▶ _Task goal_
Every record below must be copied exactly, with images dropped.

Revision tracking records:
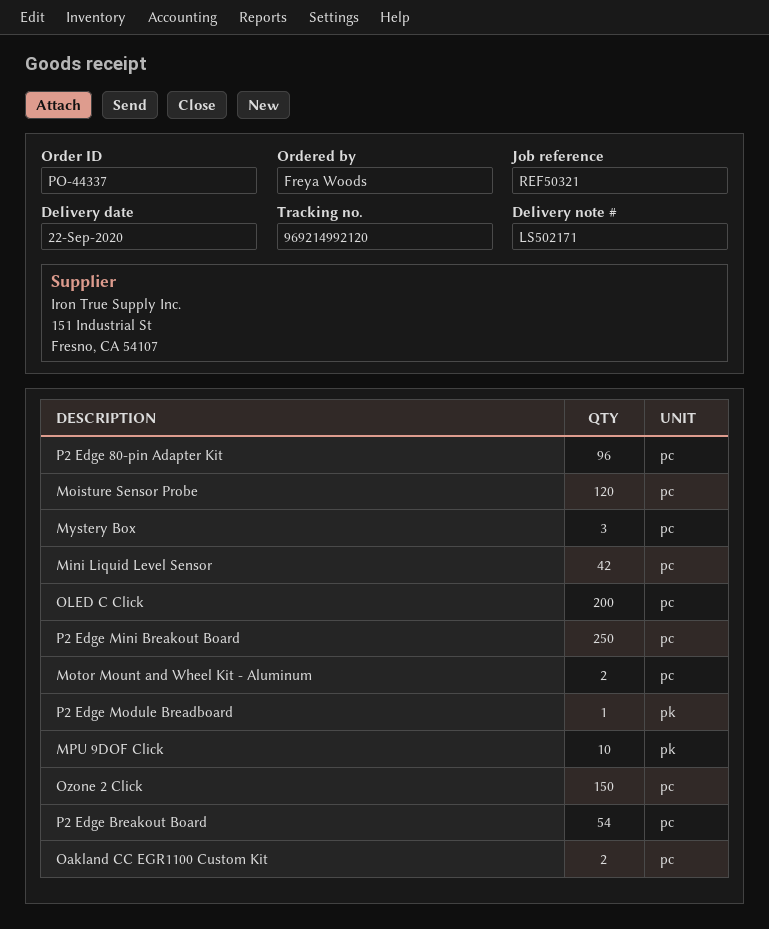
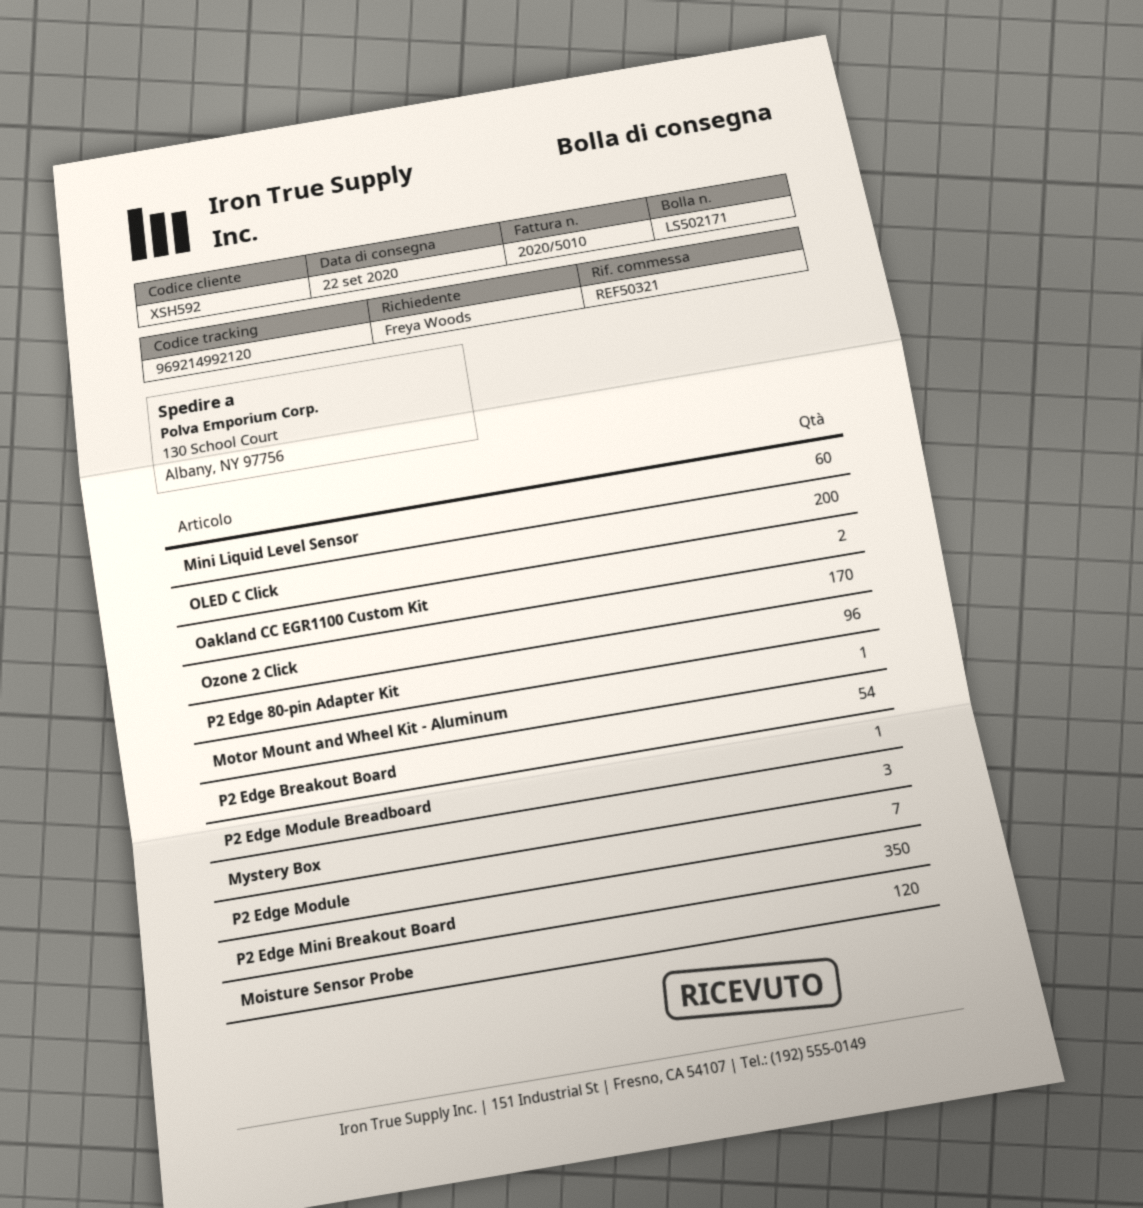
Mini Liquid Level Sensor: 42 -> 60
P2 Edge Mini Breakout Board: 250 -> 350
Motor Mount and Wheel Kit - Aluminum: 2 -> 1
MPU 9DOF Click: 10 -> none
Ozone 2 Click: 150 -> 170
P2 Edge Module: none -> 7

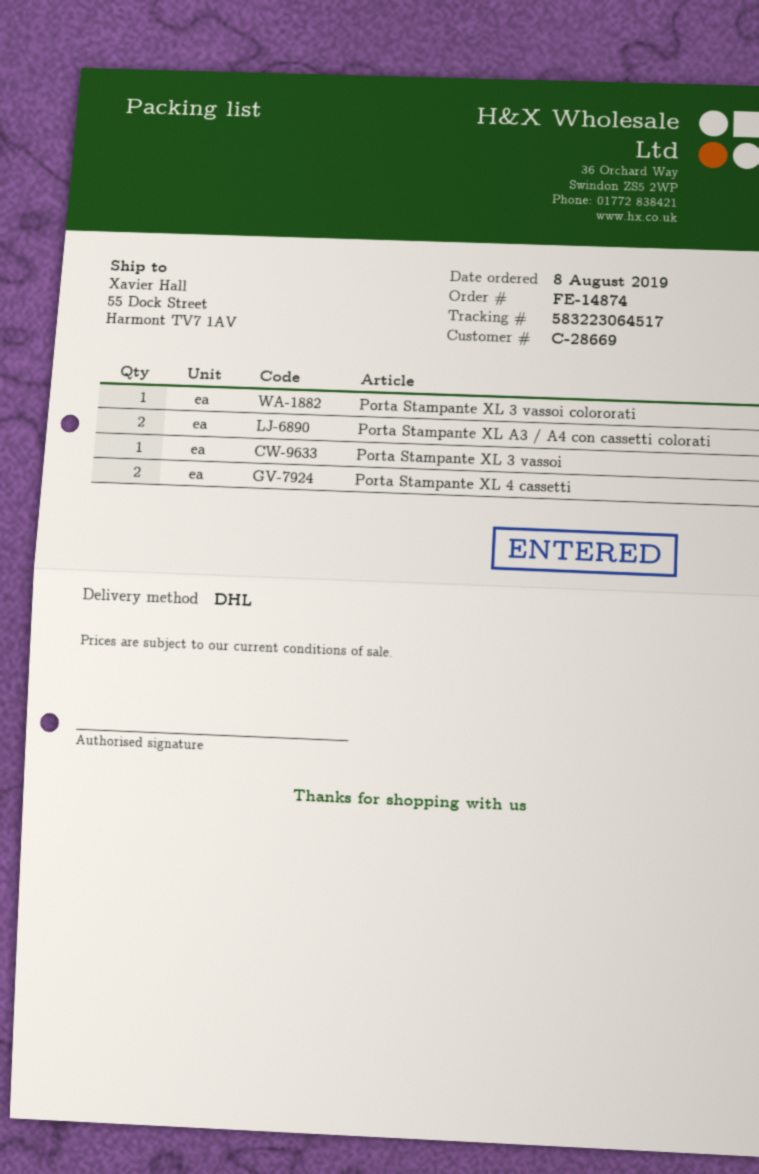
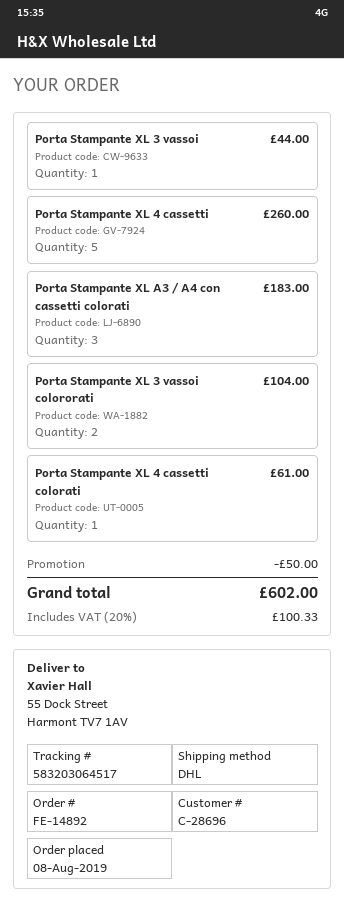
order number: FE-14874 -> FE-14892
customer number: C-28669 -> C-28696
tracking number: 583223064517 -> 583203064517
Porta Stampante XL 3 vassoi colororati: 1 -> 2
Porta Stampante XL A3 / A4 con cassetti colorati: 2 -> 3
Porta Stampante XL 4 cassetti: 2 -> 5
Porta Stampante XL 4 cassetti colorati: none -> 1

▶ _Solution to this task_
Mini Liquid Level Sensor: 42 -> 60
P2 Edge Mini Breakout Board: 250 -> 350
Motor Mount and Wheel Kit - Aluminum: 2 -> 1
MPU 9DOF Click: 10 -> none
Ozone 2 Click: 150 -> 170
P2 Edge Module: none -> 7

order number: FE-14874 -> FE-14892
customer number: C-28669 -> C-28696
tracking number: 583223064517 -> 583203064517
Porta Stampante XL 3 vassoi colororati: 1 -> 2
Porta Stampante XL A3 / A4 con cassetti colorati: 2 -> 3
Porta Stampante XL 4 cassetti: 2 -> 5
Porta Stampante XL 4 cassetti colorati: none -> 1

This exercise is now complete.